LuckyEngine and luckyrobots (Python) always run on the same machine — even in cloud (GCP/AWS), both are co-located on the same node. No remote transport needed. The goal is true zero-copy shared memory replacing gRPC+Protobuf for all communication.
Key insight: AgentBatch.StateBuffer is already a flat float[num_envs * obs_size] (AgentBatch.cs:74).
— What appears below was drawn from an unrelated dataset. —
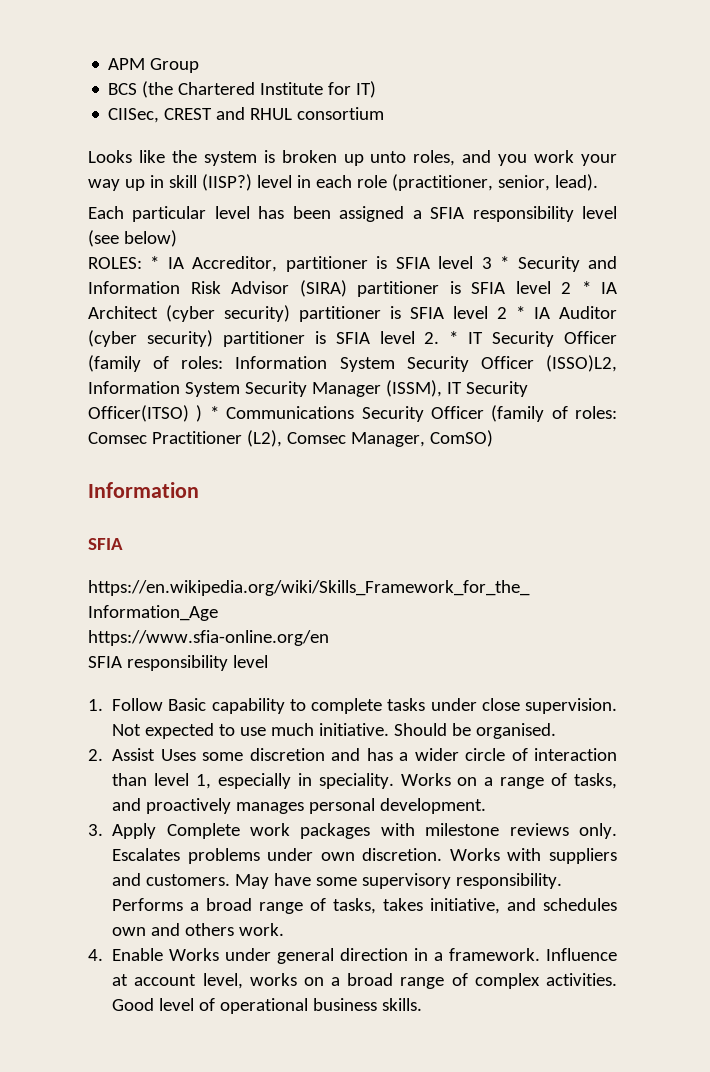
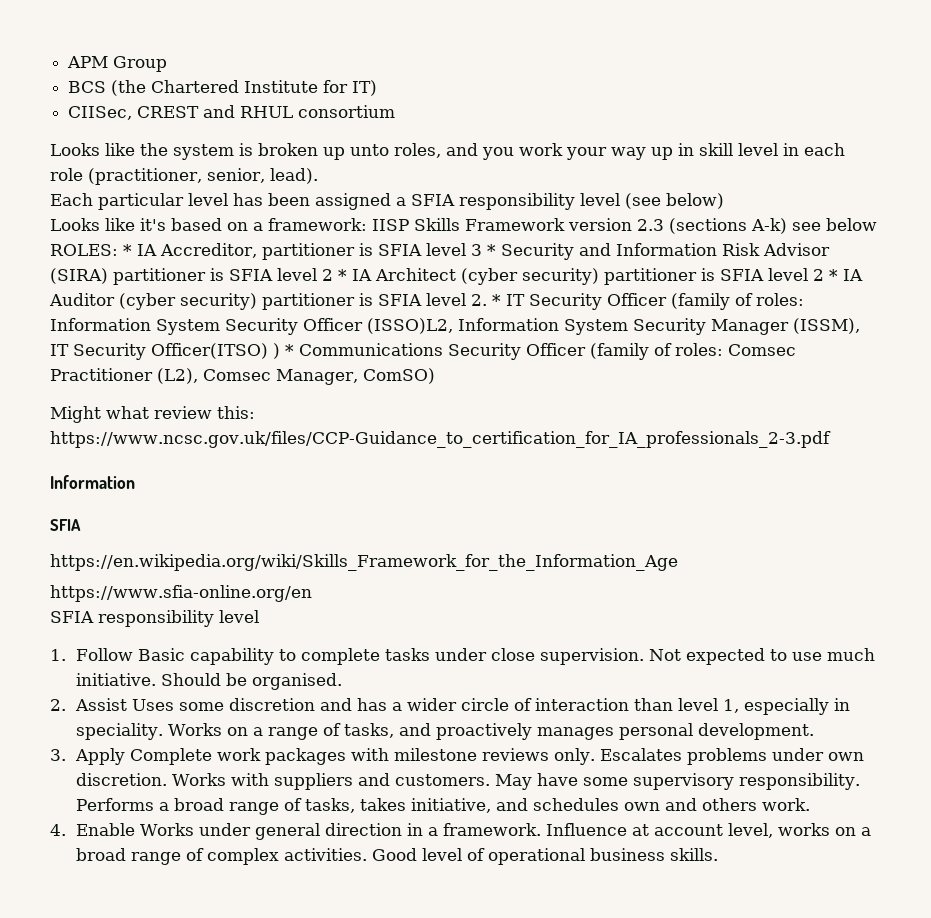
[201,174,252,191] (IISP?) -> (733, 149) none
(177, 238) none -> [50,218,877,234] Looks like it's based on a framework: IISP Skills Framework version 2.3 (sections A-k) see below
(493, 438) none -> [50,406,255,423] [50,431,831,448] // Might what review this: https://www.ncsc.gov.uk/files/CCP-Guidance_to_certification_for_IA_professionals_2-3.pdf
By allocating this directly in shared memory, agents write observations straight into shared memory with zero copies end-to-end.
┌─────────────────────────────────────────────────┐
│ LuckyEngine (C#/C++) │
│ │
│ AgentBatch.StateBuffer ──► Shared Memory │
│ AgentBatch.ActionBuffer ◄── Shared Memory │
│ (direct buffer mapping, no copies) │
│ │
│ Command Channel: FlatBuffers in shm ring buffer │
│ (reset, schema, scene queries, debug, etc.) │
└──────────────────┬───────────────────────────────┘
Shared Memory (MemoryMappedFile / mmap)
│
┌──────────────────┴───────────────────────────────┐
│ luckyrobots (Python) │
│ │
│ obs = np.ndarray(buffer=shm, ...) # zero-copy │
│ actions_view[:] = policy_output # direct write │
│ │
│ Command channel: FlatBuffers for reset/schema │
└────────────────────────────────────────────────────┘
Tier 1 — Hot Data (raw arrays in shared memory, no serialization): Observations, actions, rewards, dones — exchanged every step at 50Hz+ for up to 4096 envs.
Tier 2 — Command Channel (FlatBuffers in shared memory ring buffer): Setup, reset, schema queries, image streaming, scene inspection, debug drawing. All 7 current gRPC services migrate here.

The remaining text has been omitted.